During a semester in Accra, Ghana, another door opened in my understanding of the world. I listened to stories about mental health, about communities trying to care for those whom society often forgets. I spent time with artisans, with musicians, with women entrepreneurs in Makola Market whose resilience carried entire families. My professors challenged us to question the invisible architecture of the world—how global institutions shape the destinies of nations, how colonial histories continue to echo through modern economies, how systems that appear abstract on paper are lived by real people in their everyday lives.
That was when something shifted in my thinking.
I began to see that systems are not merely structures. They are human lives woven together. And perhaps my small calling in this world is to help those systems bend, however slightly, toward fairness.
Over time my sense of spirituality also began to evolve.
I grew up with prayer as something familiar, but the more I traveled the less confined it felt to a single tradition. I began to sense the presence of something sacred everywhere: in forests, in quiet city streets at night, in the strange stillness of a plane suspended somewhere above the clouds. I can pray in a mosque, a synagogue, a Russian Orthodox church. What draws me to Sufism is its simple understanding that the divine is not distant. It moves through every visible and invisible thread of existence. Prayer, then, becomes less a ritual and more a state of attention. A way of remembering that we are never truly separate from the world around us.

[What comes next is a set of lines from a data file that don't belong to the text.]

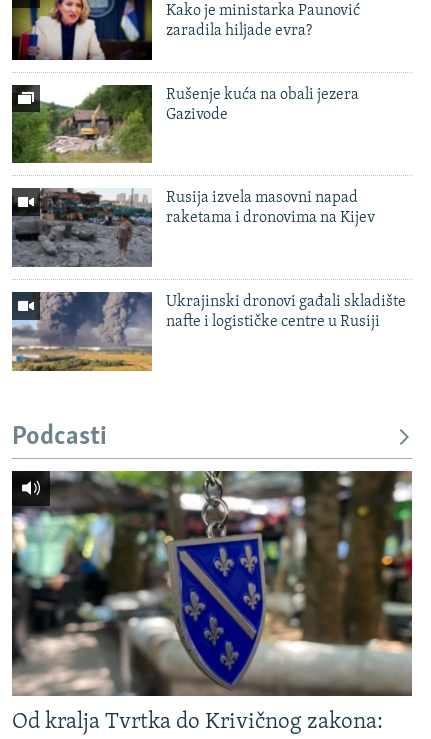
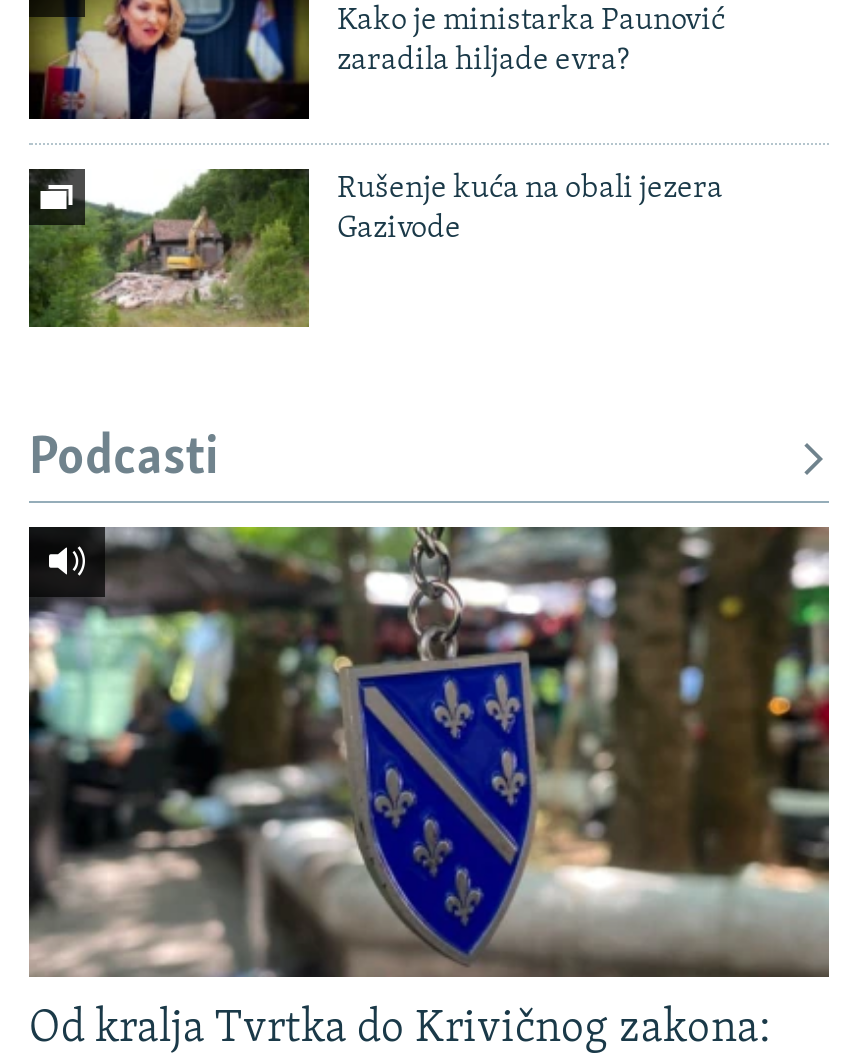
- [image]
- Rusija izvela masovni napad
- raketama i dronovima na Kijev

- [image]
- Ukrajinski dronovi gađali skladište
- nafte i logističke centre u Rusiji
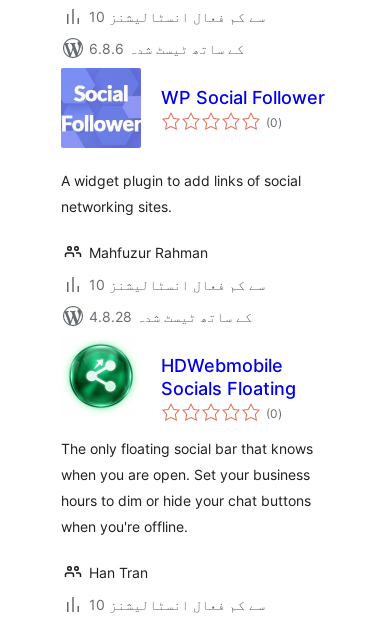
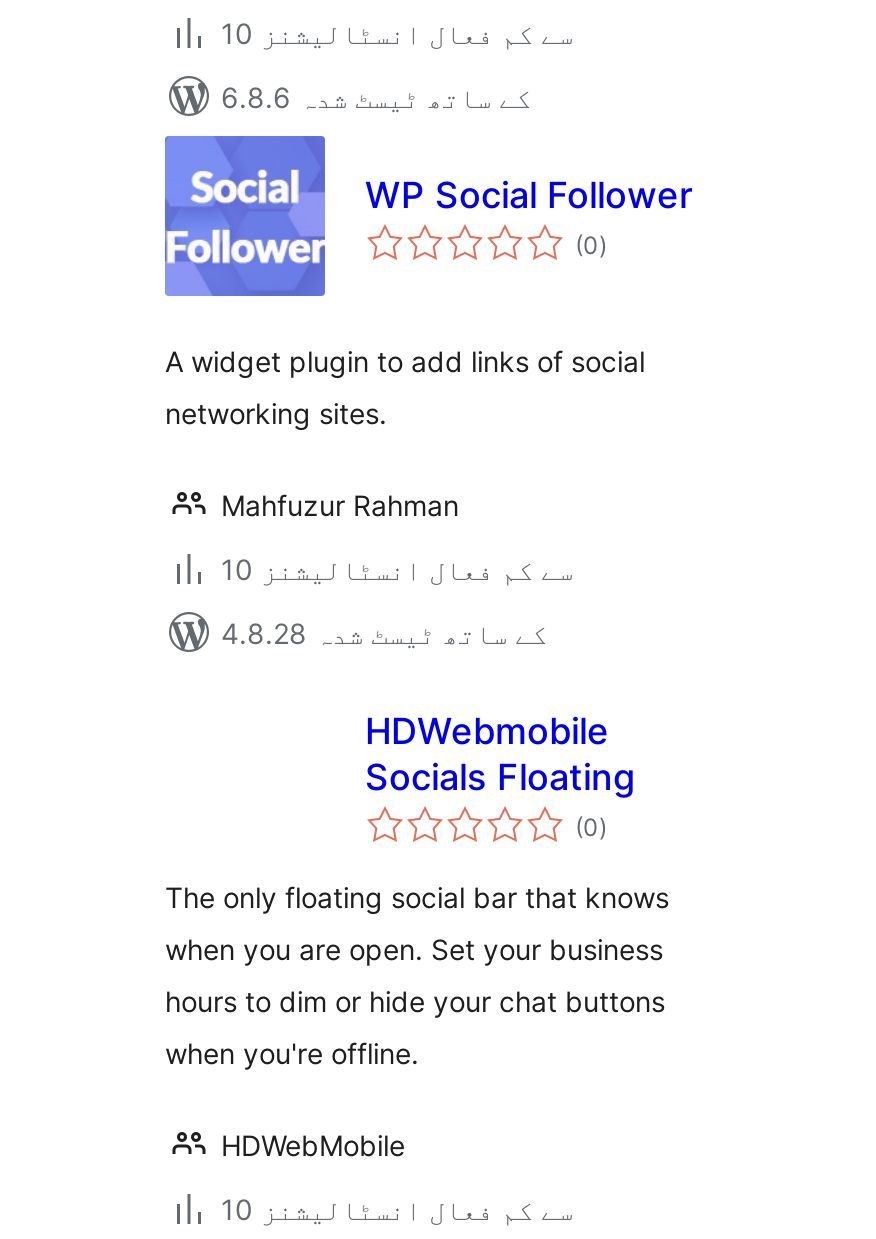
- [image]

- Han Tran
+ HDWebMobile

Art has been another quiet compass. One moment in particular remains vivid.
On a solo trip to Naoshima Island in Japan, I entered the museum designed by Tadao Ando where Monet’s water lilies hang in a vast white space. Silence. Light. Paintings suspended in time. Standing there, I felt something rare: the sense that someone from another century had reached across time and understood something about being alive that I could not yet articulate. Moments like that engaging with Art remind me that beauty is not something we merely observe.
To see beauty, we must also become it.
There are quieter truths that travel has taught me. Airports, for example. Every month or so I arrive somewhere new. Crowds gather behind the arrival gates—people waiting with flowers, signs, open arms. Most of the time, no one is waiting for me. Those moments carry a subtle loneliness. But then I remember the airport in Kazakhstan, where my father always stands waiting when I come home.

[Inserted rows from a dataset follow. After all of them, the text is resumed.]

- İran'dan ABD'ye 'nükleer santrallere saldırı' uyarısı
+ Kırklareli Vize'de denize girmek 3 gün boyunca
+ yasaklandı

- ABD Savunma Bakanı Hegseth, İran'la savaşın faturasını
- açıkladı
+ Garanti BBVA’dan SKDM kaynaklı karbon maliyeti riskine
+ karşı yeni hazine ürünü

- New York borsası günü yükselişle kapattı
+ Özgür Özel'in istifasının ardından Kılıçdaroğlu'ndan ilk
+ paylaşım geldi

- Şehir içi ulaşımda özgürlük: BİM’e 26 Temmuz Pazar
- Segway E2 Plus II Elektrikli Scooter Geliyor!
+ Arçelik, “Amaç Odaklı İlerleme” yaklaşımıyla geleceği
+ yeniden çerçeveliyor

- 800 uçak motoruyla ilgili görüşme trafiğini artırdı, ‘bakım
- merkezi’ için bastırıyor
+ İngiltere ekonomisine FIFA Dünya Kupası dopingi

And suddenly the world feels balanced again.
Fear has also become a kind of compass. Many of the most important turns in my life began with fear: fear of failure, fear of discomfort, fear of choosing a path that might change everything. Over time I learned that growth rarely hides in comfortable places. Sometimes the only way forward is toward the very thing that frightens us.
Fear, when listened to carefully, can become direction.
And perhaps the most important shift in my thinking has been this:
I no longer aspire to identities.
Not a career woman. Not a title. Not a role. Instead I aspire to states of being: warmth, love, clarity, courage. Identities change. Titles appear and disappear.
But the deeper work is learning how to inhabit those qualities wherever life places you.
Thirty years have passed.
Ten countries have shaped the person writing these words.
As T. S. Eliot wrote in Little Gidding:
We shall not cease from exploration,
And the end of all our exploring
Will be to arrive where we started
And know the place for the first time.
Perhaps that is the quiet truth of wandering. We leave in order to return, and not to the same place, but to a deeper understanding of who we have always been. And somewhere far beyond the steppe where my grandmother once gave her blessing, the journey inward continues.